On both Ethereum and Solana, it was the same liquidity moving across memecoins. Speculators were picking up a coin, buying it for others to follow and then dumping it on the latecomers. 

Needless to say, the memecoin space is perhaps too risky to even think about having regulators address it. Also, with only a few hundred thousand wallets involved in the memecoin space and the overall market cap of memecoins at less than $16 billion, it is still in the early days. Yet, it is a huge regulatory risk for the firms launching memecoins, as they are currently perceived as the most speculative bet within cryptos.

What is the future of Pepecoin (and memecoins)
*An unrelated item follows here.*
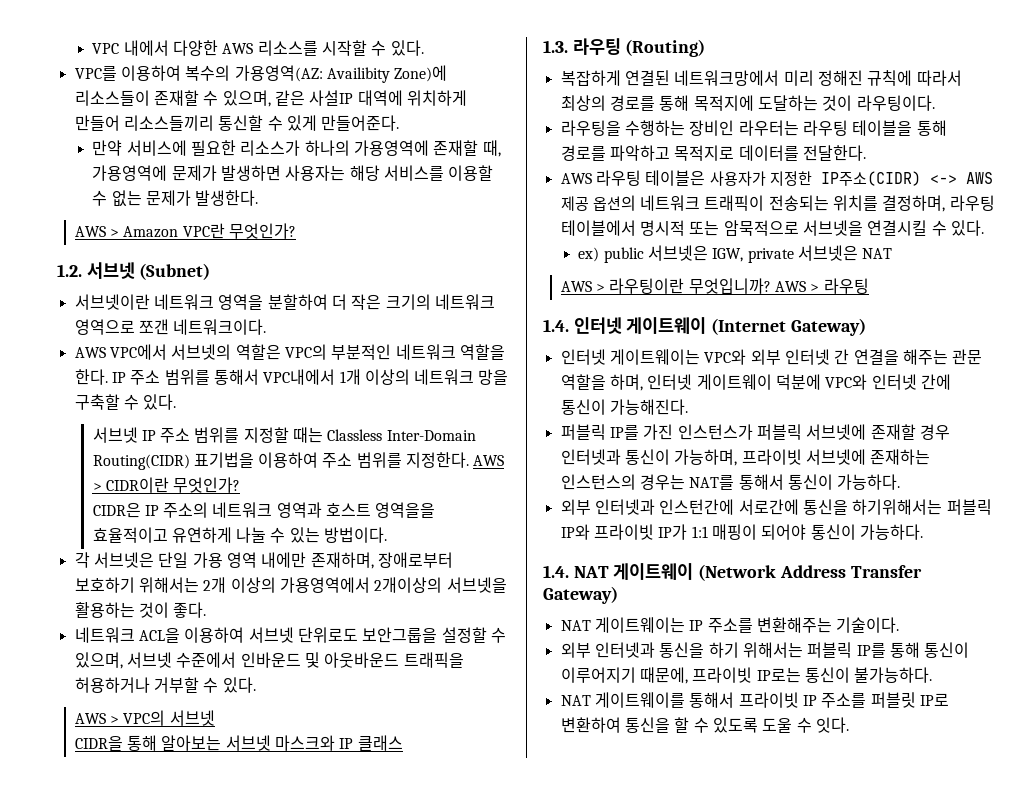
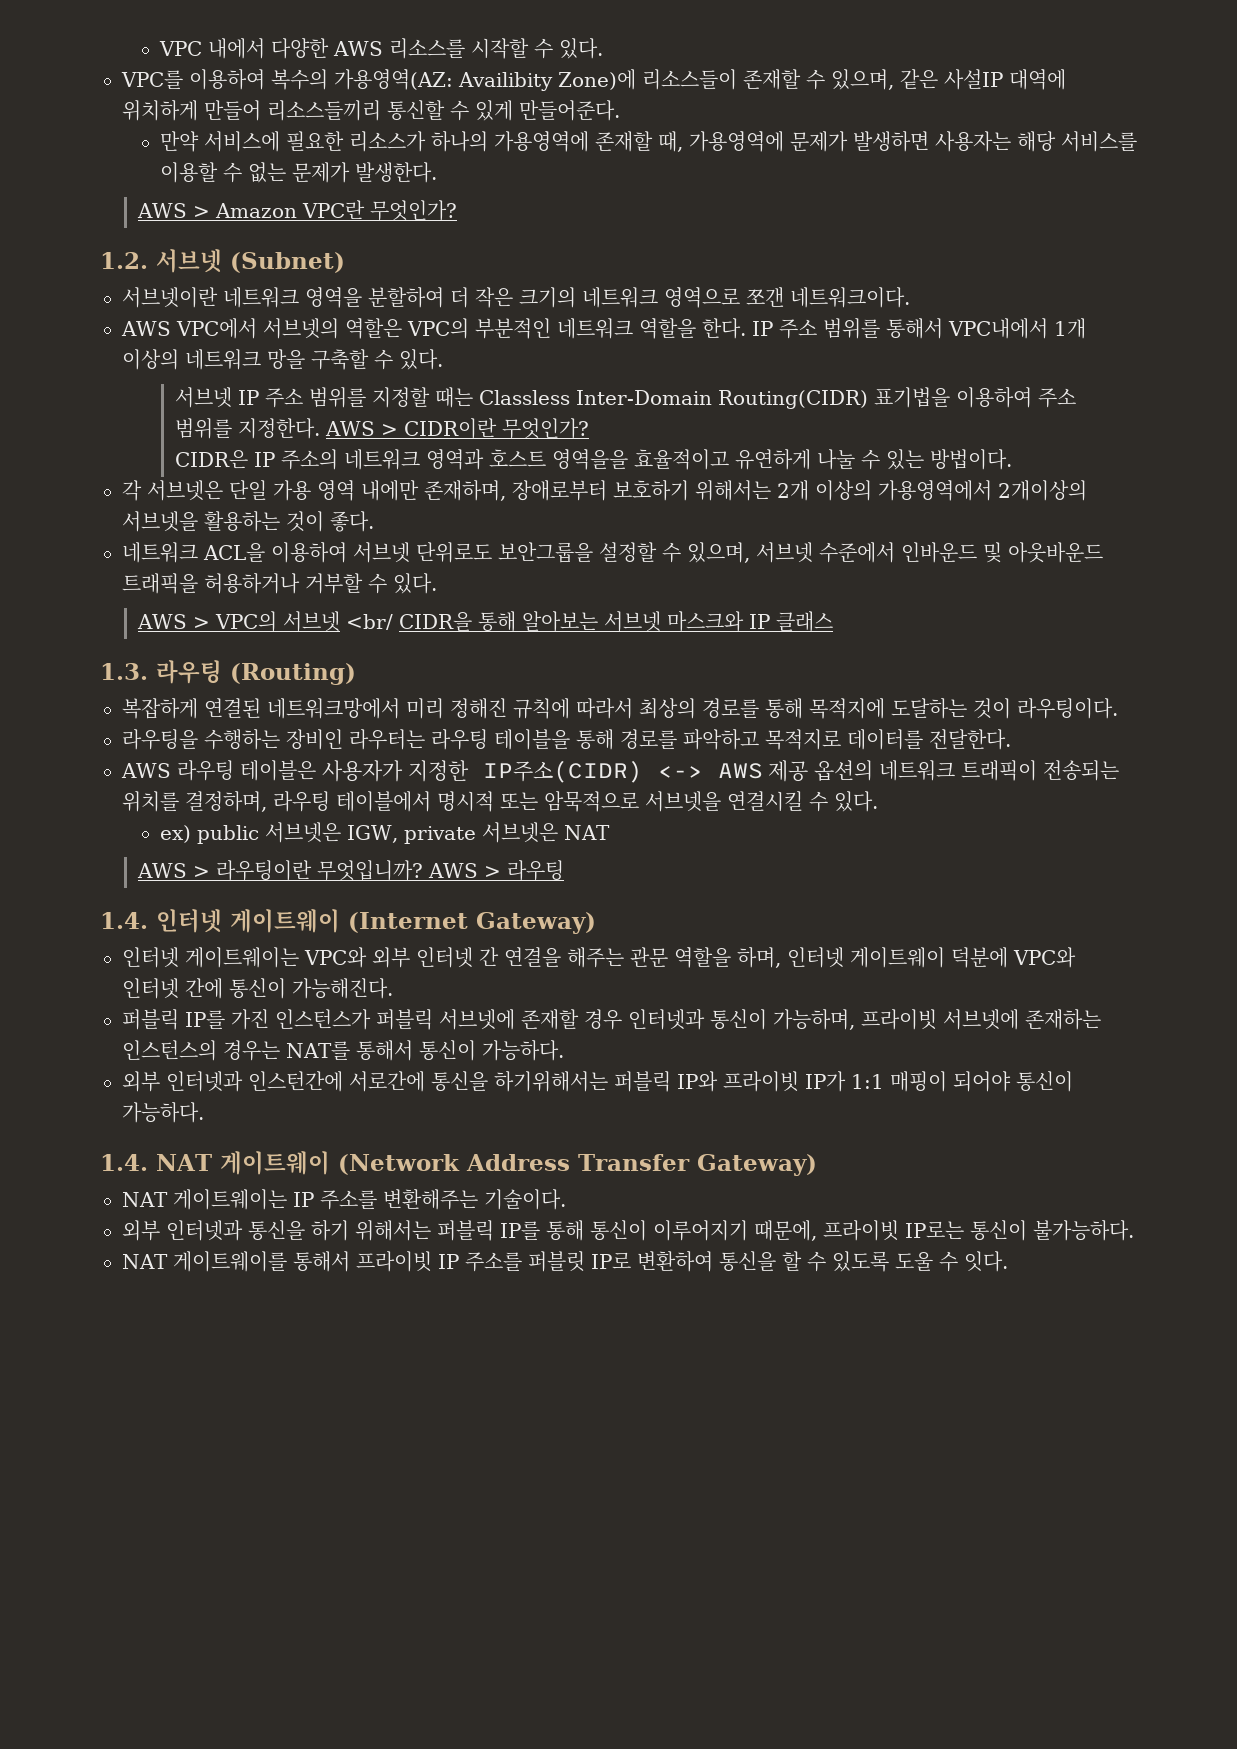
- AWS > VPC의 서브넷
- CIDR을 통해 알아보는 서브넷 마스크와 IP 클래스
+ AWS > VPC의 서브넷 <br/ CIDR을 통해 알아보는 서브넷 마스크와 IP 클래스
Over the years, the crypto industry has created several “rags-to-riches'' stories based on culture. Memecoins are one of them. The industry has only seen two previous instances of such models holding value through a tough bear market and consistently performing well from an investment perspective — DOGE and SHIB. 

Pepecoin is perhaps only the third significant example of this trend. Therefore, it is too early to know if memecoins have a future. If culture-based asset creation becomes a significant economy within cryptocurrencies, with a number of such ecosystems emerging with big market capitalizations, that would be one data point. 

These culture-based ecosystems must also hold value across a number of Bitcoin cycles and hit respectable milestones, like a $1 trillion market capitalization. That would then become undeniable evidence that the crypto world has unearthed a new asset class that is here to stay. Until then, memecoins like Pepe remain at the extreme end of speculation within the crypto ecosystem.